== Task objective ==
Repeat the listing exactly as given, omitting every image.
[Supplied material Boundary: Start]
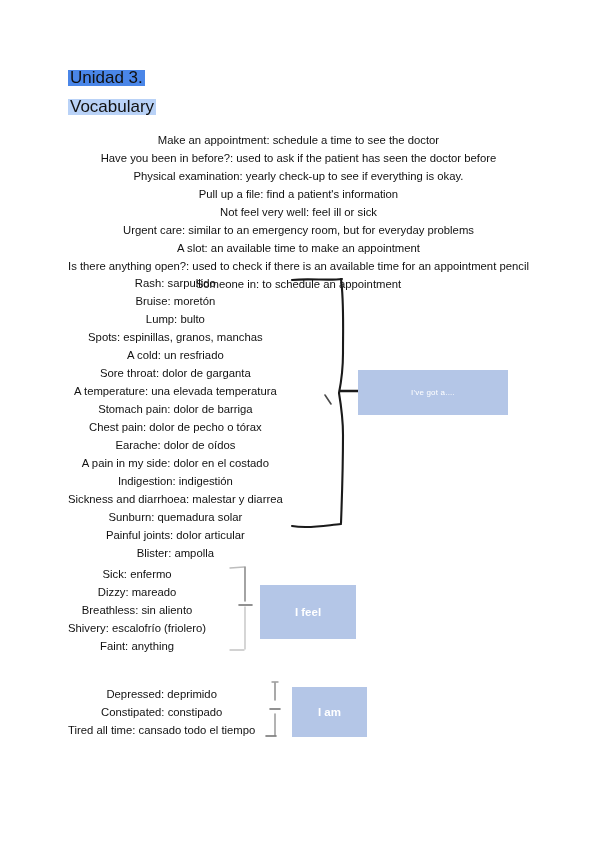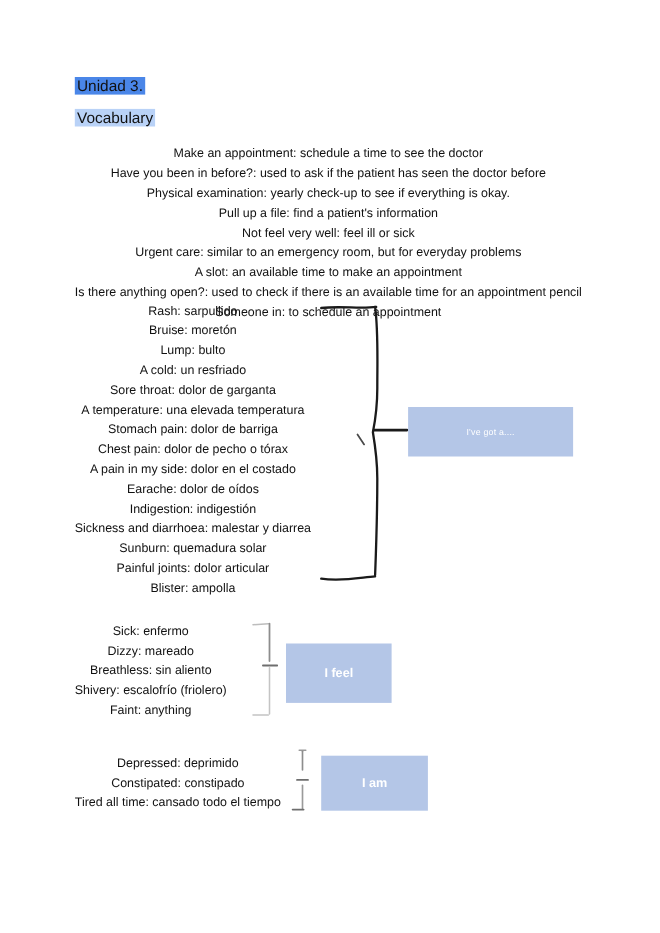"Unidad 3." .heading { font-size: 14px -> 17px }
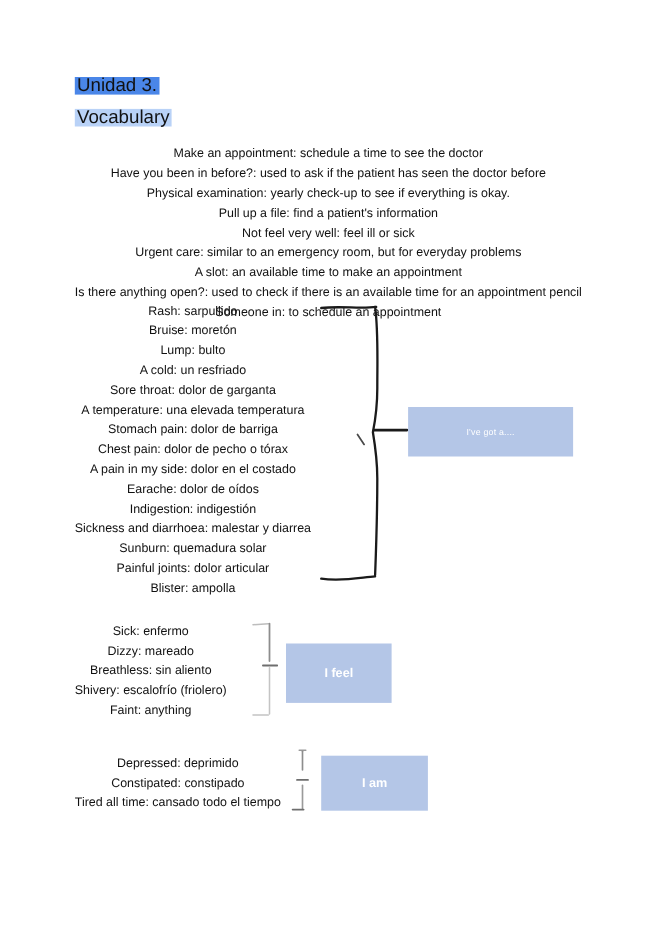"Spots: espinillas, granos, manchas" span.line { html: none -> <span>Spots: espinillas, granos, manchas</span> }
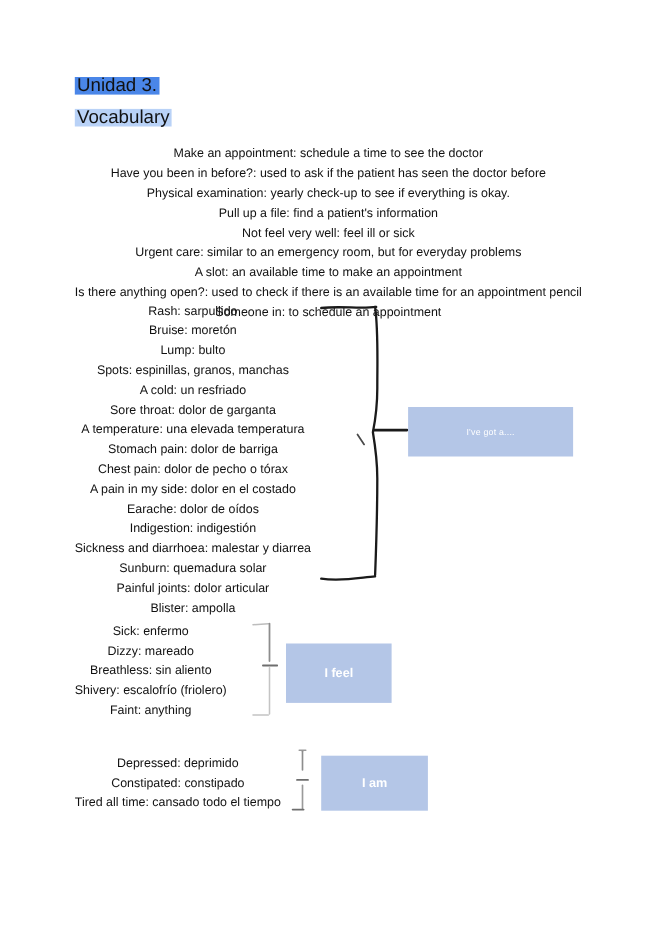"I've got a...." #callout-ivegota { left: 371px -> 358px }
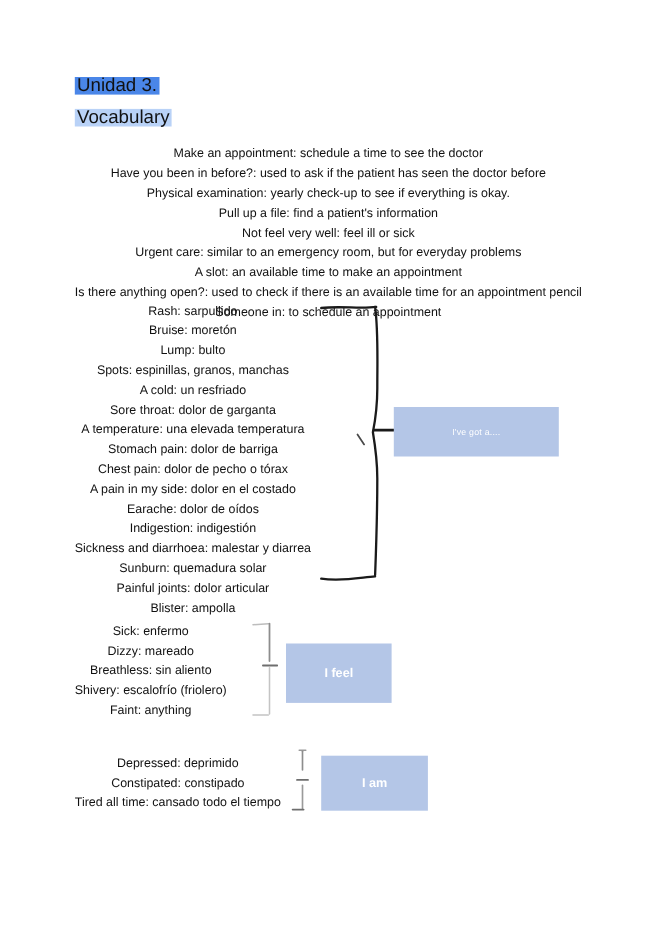"A pain in my side:" span.line { order: before "Earache: dolor de oídos" -> after "Earache: dolor de oídos" }
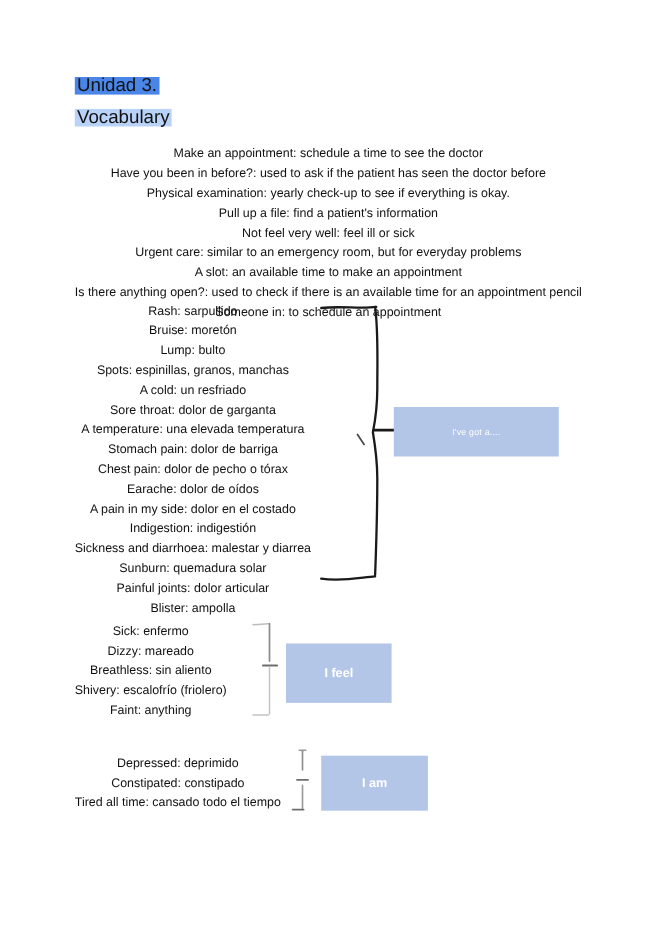"I am" #callout-iam { width: 97px -> 75px }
[Supplied material Boundary: End]
== Your solution ==
"Unidad 3." .heading { font-size: 14px -> 17px }
"Spots: espinillas, granos, manchas" span.line { html: none -> <span>Spots: espinillas, granos, manchas</span> }
"I've got a...." #callout-ivegota { left: 371px -> 358px }
"A pain in my side:" span.line { order: before "Earache: dolor de oídos" -> after "Earache: dolor de oídos" }
"I am" #callout-iam { width: 97px -> 75px }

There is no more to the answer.